**Exercise brief**
Every line in the records below that holds the word "Monterrey" is to be copied.

Before and after images:
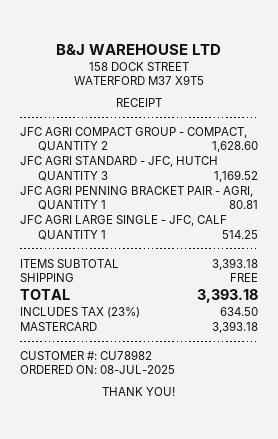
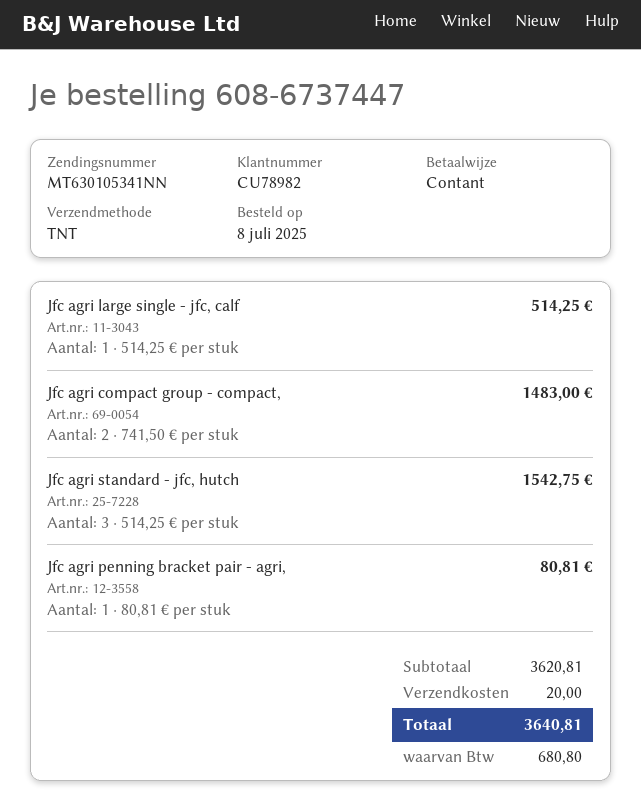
payment method: Mastercard -> cash
JFC AGRI COMPACT GROUP - COMPACT,: 2 for 1628.60 -> 2 for 1483.00
JFC AGRI STANDARD - JFC, HUTCH: 3 for 1169.52 -> 3 for 1542.75
subtotal: 3393.18 -> 3620.81
shipping: 0.00 -> 20.00
tax: 634.50 -> 680.80
total: 3393.18 -> 3640.81

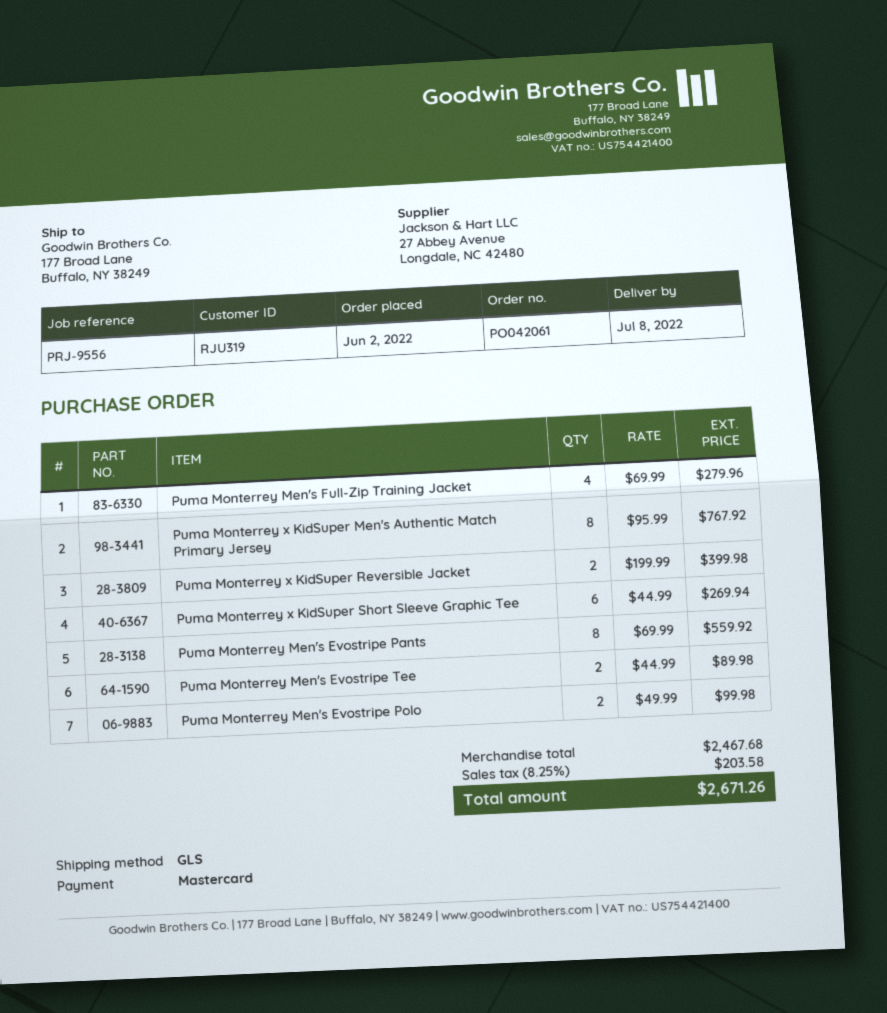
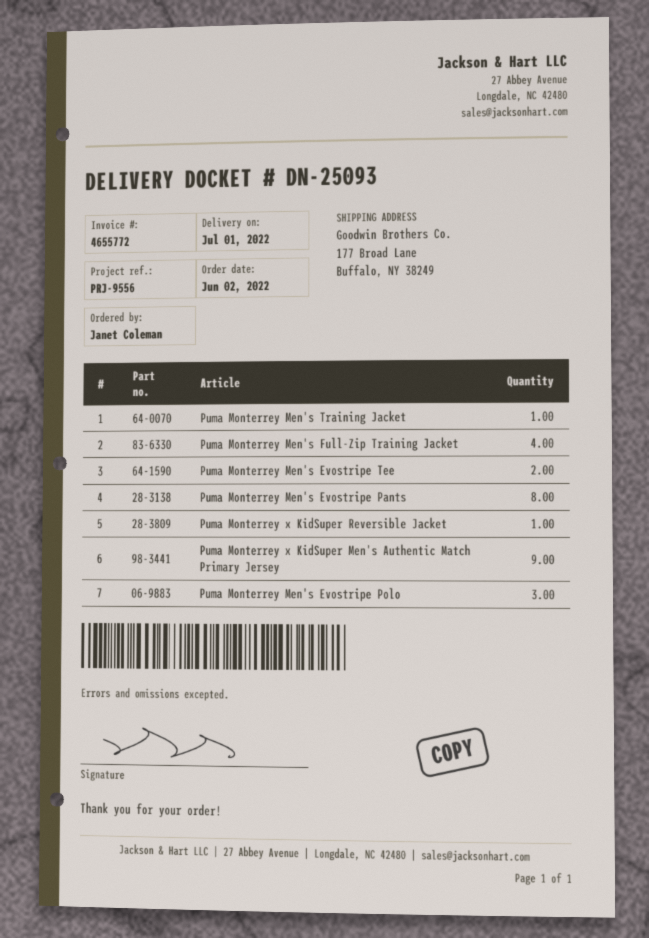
delivery date: 2022-07-08 -> 2022-07-01
Puma Monterrey x KidSuper Men's Authentic Match Primary Jersey: 8 -> 9
Puma Monterrey x KidSuper Reversible Jacket: 2 -> 1
Puma Monterrey x KidSuper Short Sleeve Graphic Tee: 6 -> none
Puma Monterrey Men's Evostripe Polo: 2 -> 3
Puma Monterrey Men's Training Jacket: none -> 1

**Written response**
Puma Monterrey x KidSuper Men's Authentic Match Primary Jersey: 8 -> 9
Puma Monterrey x KidSuper Reversible Jacket: 2 -> 1
Puma Monterrey x KidSuper Short Sleeve Graphic Tee: 6 -> none
Puma Monterrey Men's Evostripe Polo: 2 -> 3
Puma Monterrey Men's Training Jacket: none -> 1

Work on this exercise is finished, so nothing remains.